On December 16, 2024, Radiance Films released Yokohama BJ Blues on Blu-ray. Limited to 3000 copies, it included several special features, such as interviews with Mari Henmi and Shōichi Maruyama, a location guide by Toru Sano, the original theatrical trailer, a reversible sleeve, and a booklet with an essay by Dimitri Ianni and Satoshi Takahashi's 1981 review of the film for Kinema Junpo (translated by Tom Mes).

==Reception==
Writing for The Digital Bits, Stuart Galbraith IV called the film, "Self-consciously arty". He also said it "undeniably has an interesting look, but the script seems to deliberately leave out huge swaths of exposition, leaving the hapless viewer to try and figure out what's going on." Nonetheless, he concluded that Kudo's film is "an offbeat, interesting release in other respects and worth seeing once."

Andrew Kotwicki of Spoiler Free Movie Sleuth said that Yokohama BJ Blues is "clearly an actor's film", and that "the whole endeavor [has] a bluesy, melancholic vibe that meshes very well with the crusty blue grainy cinematography." He also thought that the film represented "Matsuda’s most personal expression."

For Geek Vibes Nation, Dillon Gonzales praised the HD transfer of the Radiance Films release, though he reserved some criticism for the visual fidelity of background details. He called the film itself a "dreamy mystery" and stated that, though he found certain plot details to be convoluted, "the film sets itself apart by tackling some material that would typically never be found near the genre of old."

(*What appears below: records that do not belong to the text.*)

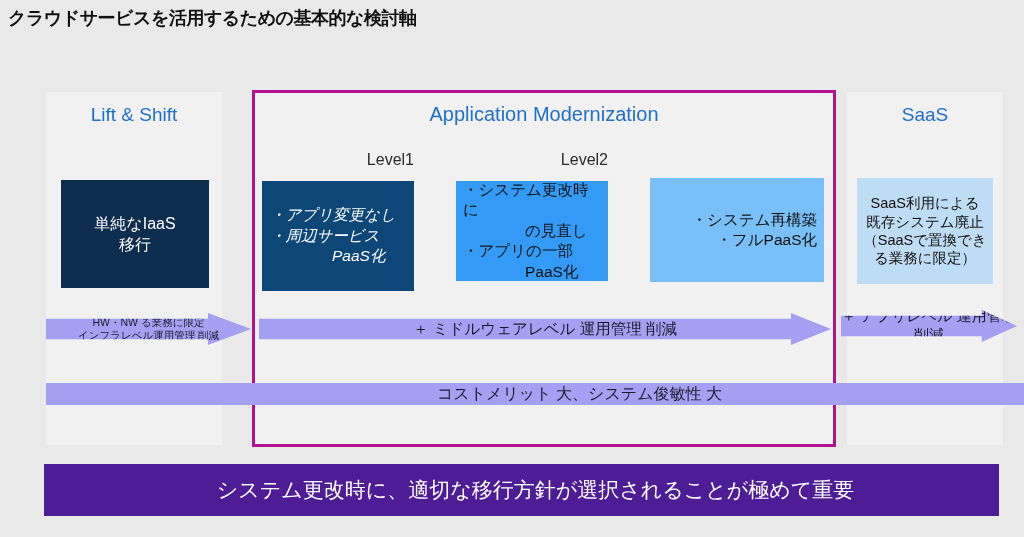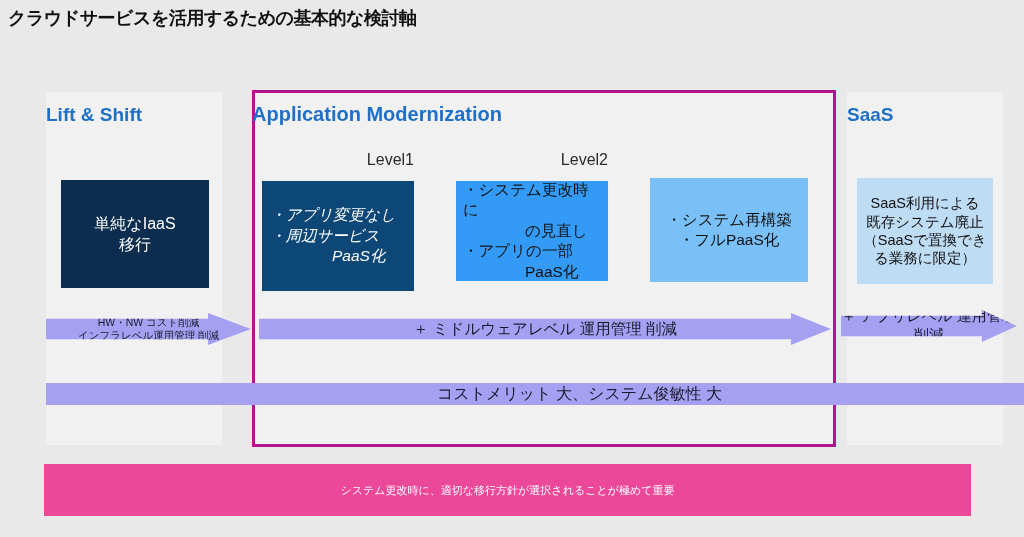--- a/index.html
+++ b/index.html
@@ -51,23 +51,23 @@
     left: 847px;
     top: 92px;
     width: 156px;
     height: 353px;
   }
 
   
   .col-header {
     position: absolute;
     font-size: 19px;
-    font-weight: bold;
+    font-weight: normal;
     color: #1f70c6;
-    text-align: left;
+    text-align: center;
     white-space: nowrap;
   }
   #header-lift-shift { left: 46px; top: 104px; width: 176px; }
   #header-app-modernization { left: 252px; top: 103px; width: 584px; font-size: 20px; }
   #header-saas { left: 847px; top: 104px; width: 156px; }
 
   
   .level-label {
     position: absolute;
     font-size: 16px;
@@ -119,26 +119,26 @@
     height: 100px;
     background: #339af5;
     color: #111111;
     font-size: 15.5px;
     text-align: left;
     padding: 0 7px;
   }
   #box-level3 {
     left: 650px;
     top: 178px;
-    width: 158px;
+    width: 174px;
     height: 104px;
     background: #78c0f7;
     color: #111111;
     font-size: 15.5px;
-    text-align: center;
+    text-align: right;
     padding: 0 7px;
   }
   #box-saas {
     left: 857px;
     top: 178px;
     width: 136px;
     height: 106px;
     background: #bfdcf5;
     color: #111111;
     font-size: 14.5px;
@@ -193,27 +193,28 @@
     padding-left: 48px;
   }
 
   
   #bottom-banner {
     position: absolute;
     left: 44px;
     top: 464px;
     width: 927px;
     height: 52px;
-    background: #ec4899;
+    background: #4c1d95;
     color: #ffffff;
-    font-size: 11px;
+    font-size: 21px;
     display: flex;
     align-items: center;
     justify-content: center;
     white-space: nowrap;
+    padding-left: 28px;
   }
 </style>
 </head>
 <body>
 
 <div id="slide-title">クラウドサービスを活用するための基本的な検討軸</div>
 
 <div class="panel" id="panel-lift-shift"></div>
 <div class="panel" id="panel-app-modernization"></div>
 <div class="panel" id="panel-saas"></div>
@@ -235,19 +236,19 @@
 　　　　の見直し
 ・アプリの一部
 　　　　PaaS化</div>
 <div class="content-box" id="box-level3">・システム再構築
 ・フルPaaS化</div>
 <div class="content-box" id="box-saas">SaaS利用による
 既存システム廃止
 （SaaSで置換でき
 る業務に限定）</div>
 
-<div class="arrow" id="arrow-infra">HW・NW コスト削減
+<div class="arrow" id="arrow-infra">HW・NW る業務に限定
 インフラレベル運用管理 削減</div>
 <div class="arrow" id="arrow-middleware">＋ ミドルウェアレベル 運用管理 削減</div>
 <div class="arrow" id="arrow-app">＋ アプリレベル 運用管理 削減</div>
 <div class="arrow" id="arrow-cost">コストメリット 大、システム俊敏性 大</div>
 
 <div id="bottom-banner">システム更改時に、適切な移行方針が選択されることが極めて重要</div>
 
 </body></html>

In his review for Cinematic Panic, Fabian Bullitt concluded that the film is "a perfectly executed néo-noir that found its uniqueness in its dark early 1980s Japanese urban aesthetic." He also described it as "The kind of movie that leaves you feeling melancholic."

Tyler Foster of Genre Grinder believed that, in his evocation of The Long Goodbye, "Kudo cared more about the Altman part than the detective part." He praised the film's atmosphere and Matsuda's performance, but also called the plot "incomprehensible" and stated that its conclusion was "inscrutable." He concluded that the film was not character driven so much as "vibe driven."

A review for Fiction Machine said that Kudo "soaks Altman’s version in a greasy patina of Yakuza criminal sleaze." It also stated that the film's "steely blues" predated similar visual aesthetics in films by James Cameron and Kathryn Bigelow.